Below are records to return verbatim; the pictures are to be dropped.

○ ○ ○

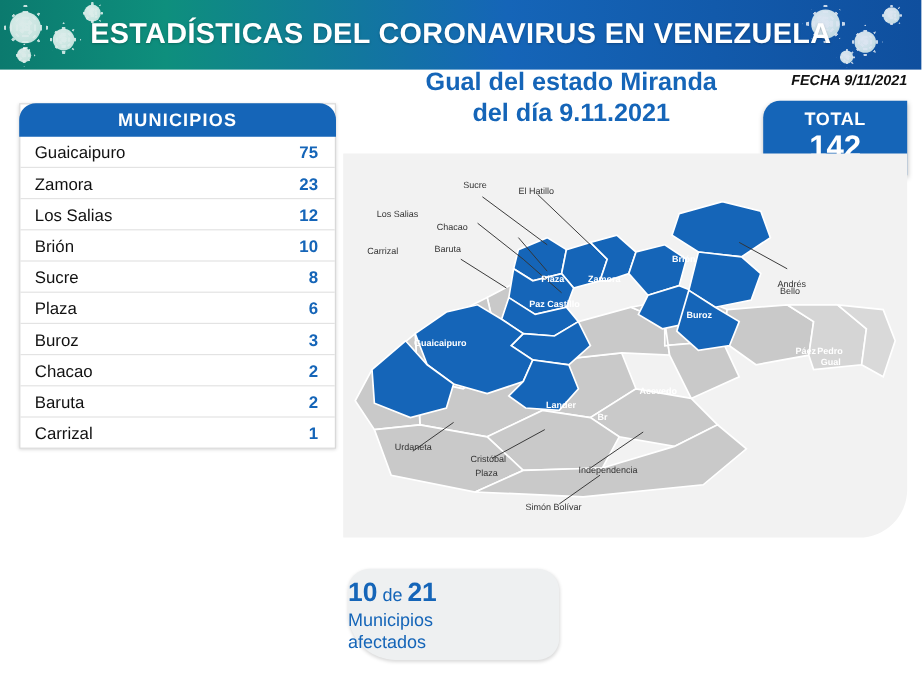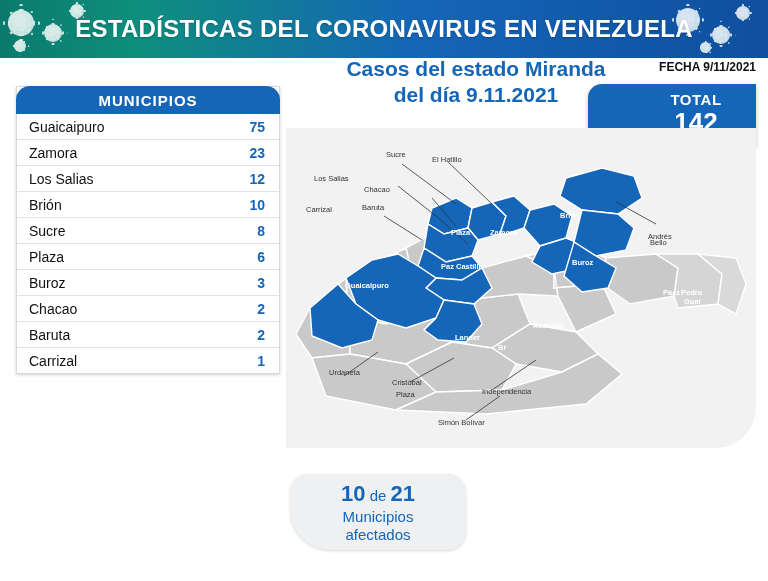"Casos del estado Miranda" div { text: Casos -> Gual }
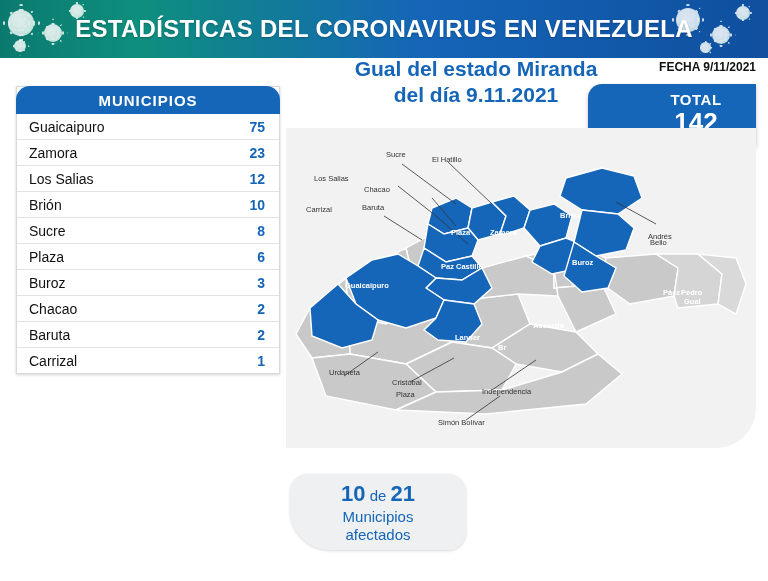"FECHA 9/11/2021" .fecha { font-style: none -> italic }
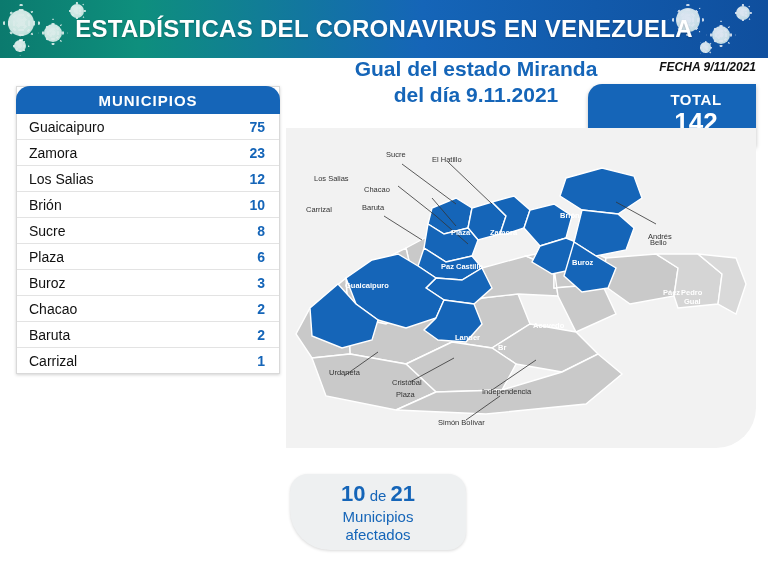"TOTAL" .total-badge { padding-left: 48px -> none }
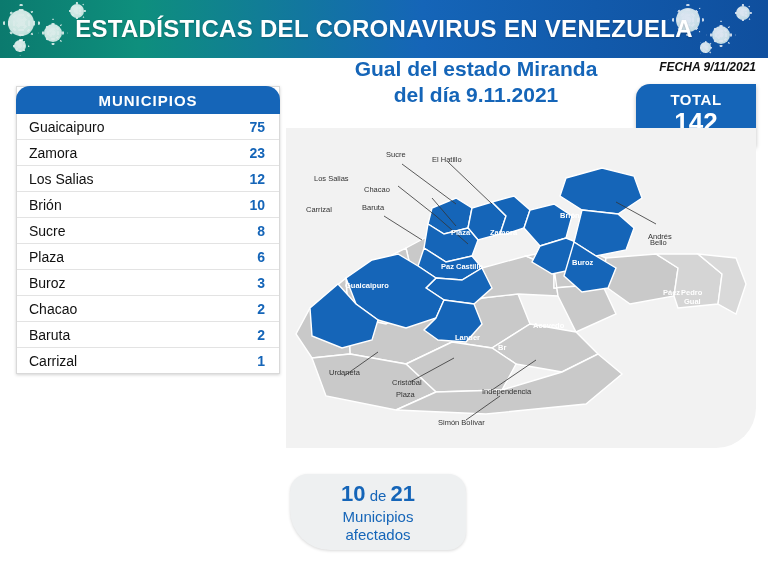"Paz Castillo" div.map-label { top: 134px -> 121px }
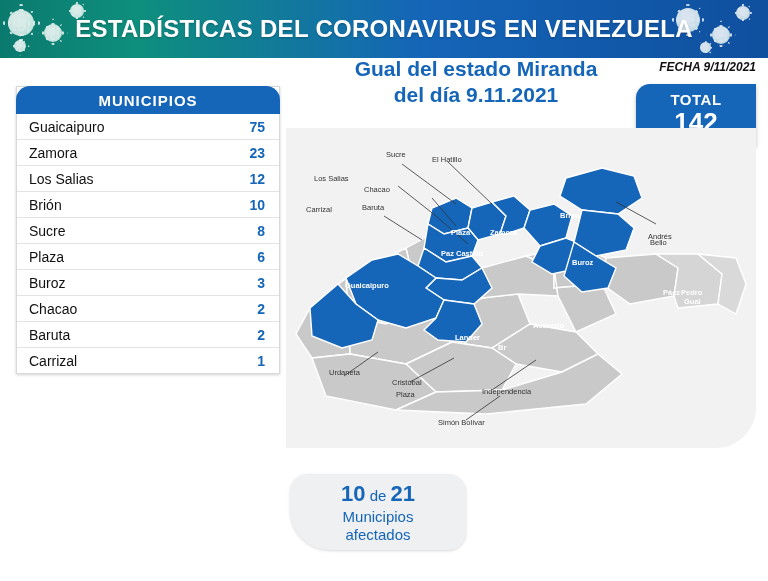"10 de 21" .footer-badge { text-align: center -> none }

○ ○ ○

Exercise solution:
"Casos del estado Miranda" div { text: Casos -> Gual }
"FECHA 9/11/2021" .fecha { font-style: none -> italic }
"TOTAL" .total-badge { padding-left: 48px -> none }
"Paz Castillo" div.map-label { top: 134px -> 121px }
"10 de 21" .footer-badge { text-align: center -> none }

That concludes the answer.